**Data listing**:
===============

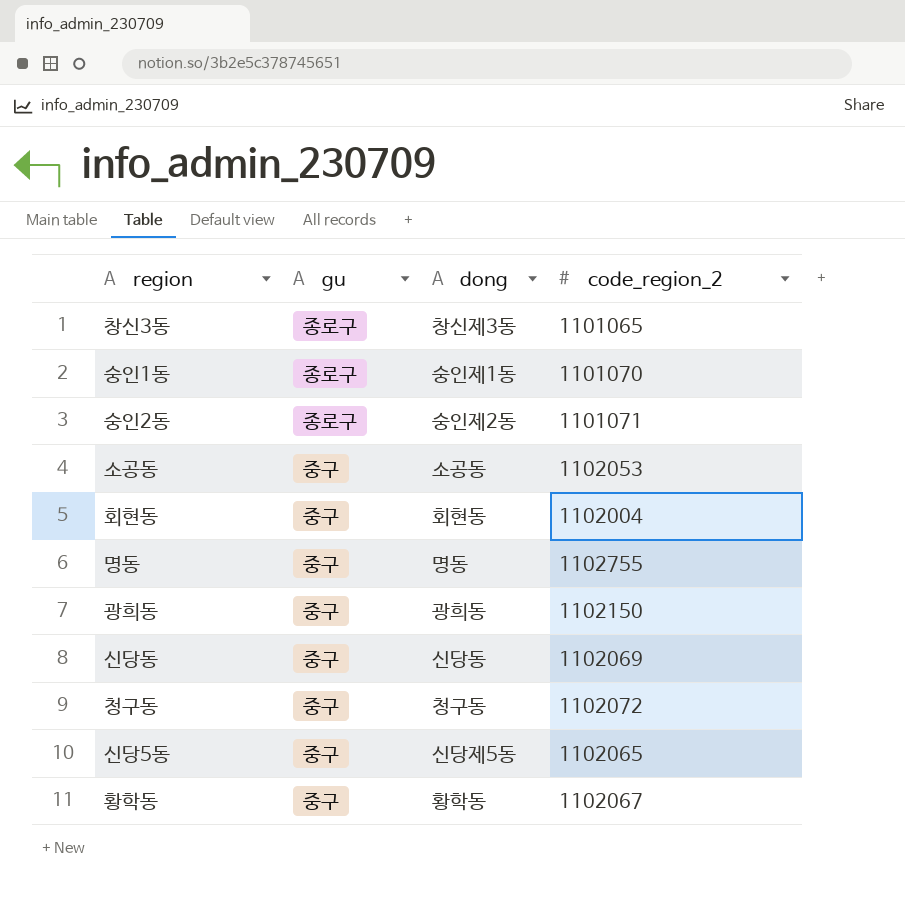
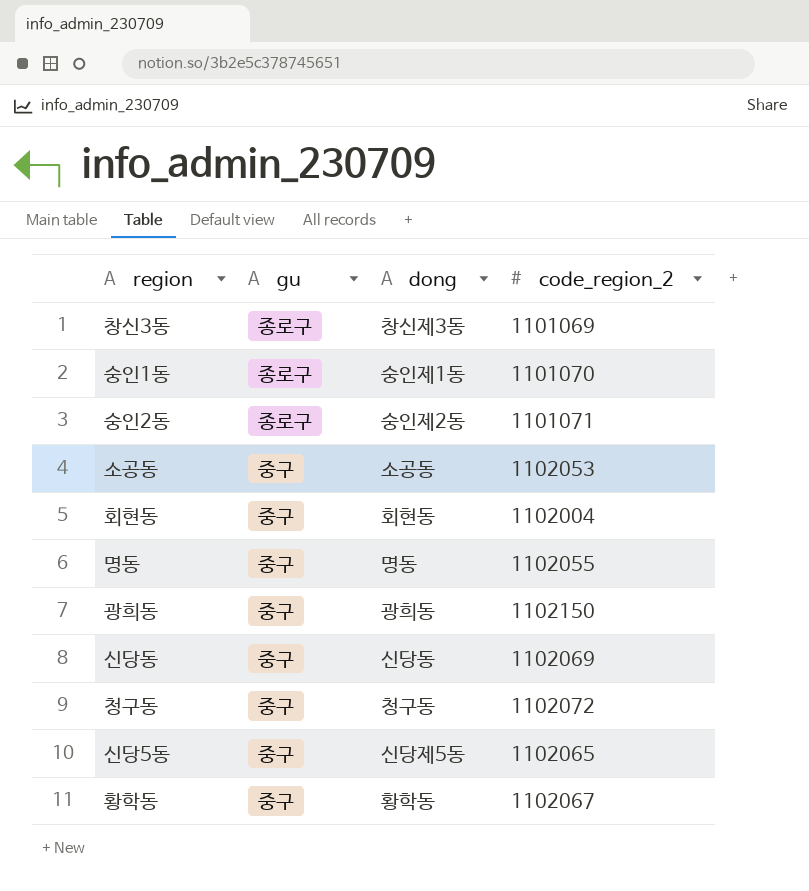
창신3동 | code_region_2: 1101065 -> 1101069
명동 | code_region_2: 1102755 -> 1102055

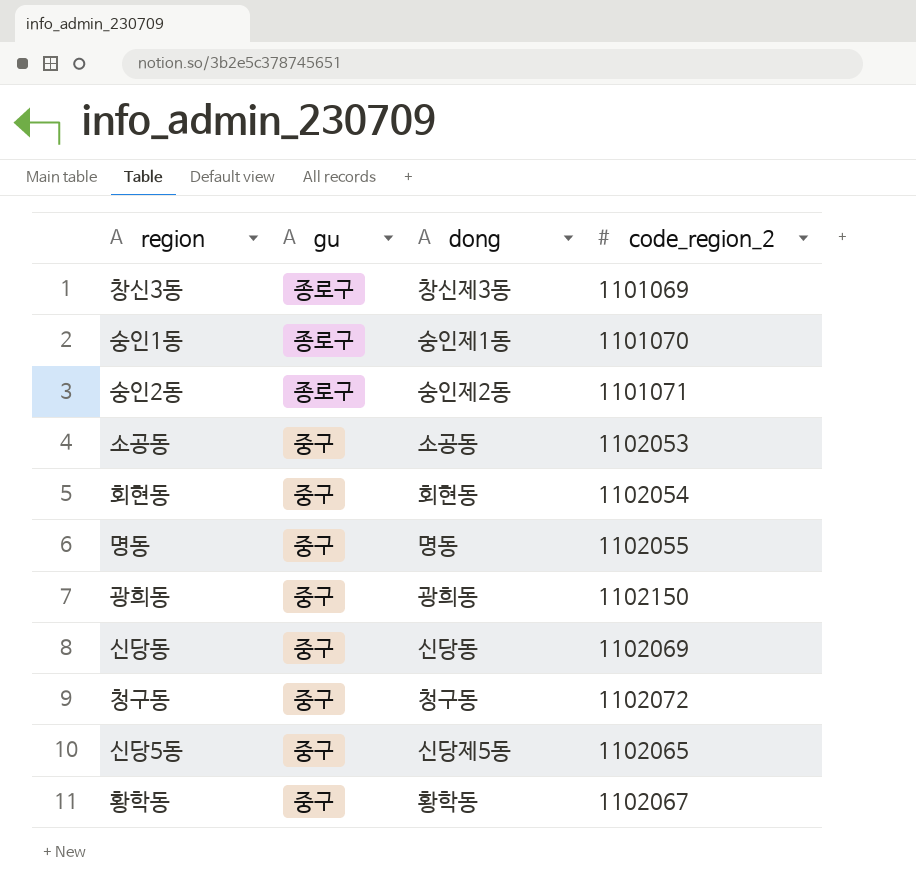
회현동 | code_region_2: 1102004 -> 1102054

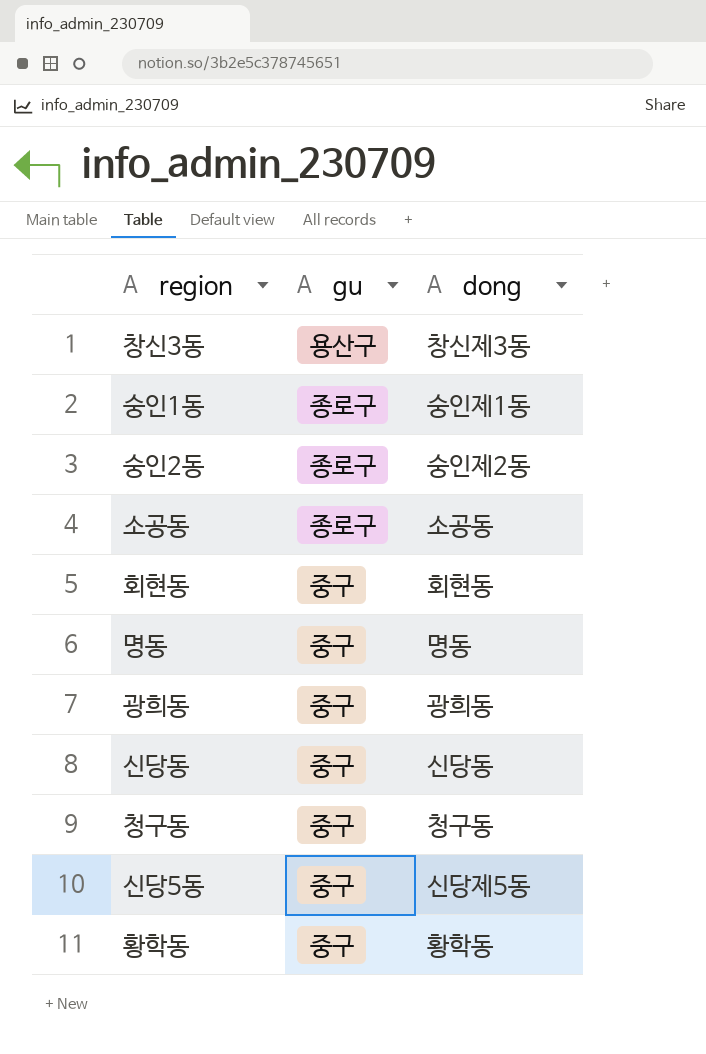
column code_region_2 | position: 4 -> none
창신3동 | gu: 종로구 -> 용산구
소공동 | gu: 중구 -> 종로구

===============

**Exercise directions**: In the entries above, take the line containing "column code_region_2 | position: 4 -> none" and each later line through the last, and repeat them exactly. Output nothing else.

**Answer to this task**:
column code_region_2 | position: 4 -> none
창신3동 | gu: 종로구 -> 용산구
소공동 | gu: 중구 -> 종로구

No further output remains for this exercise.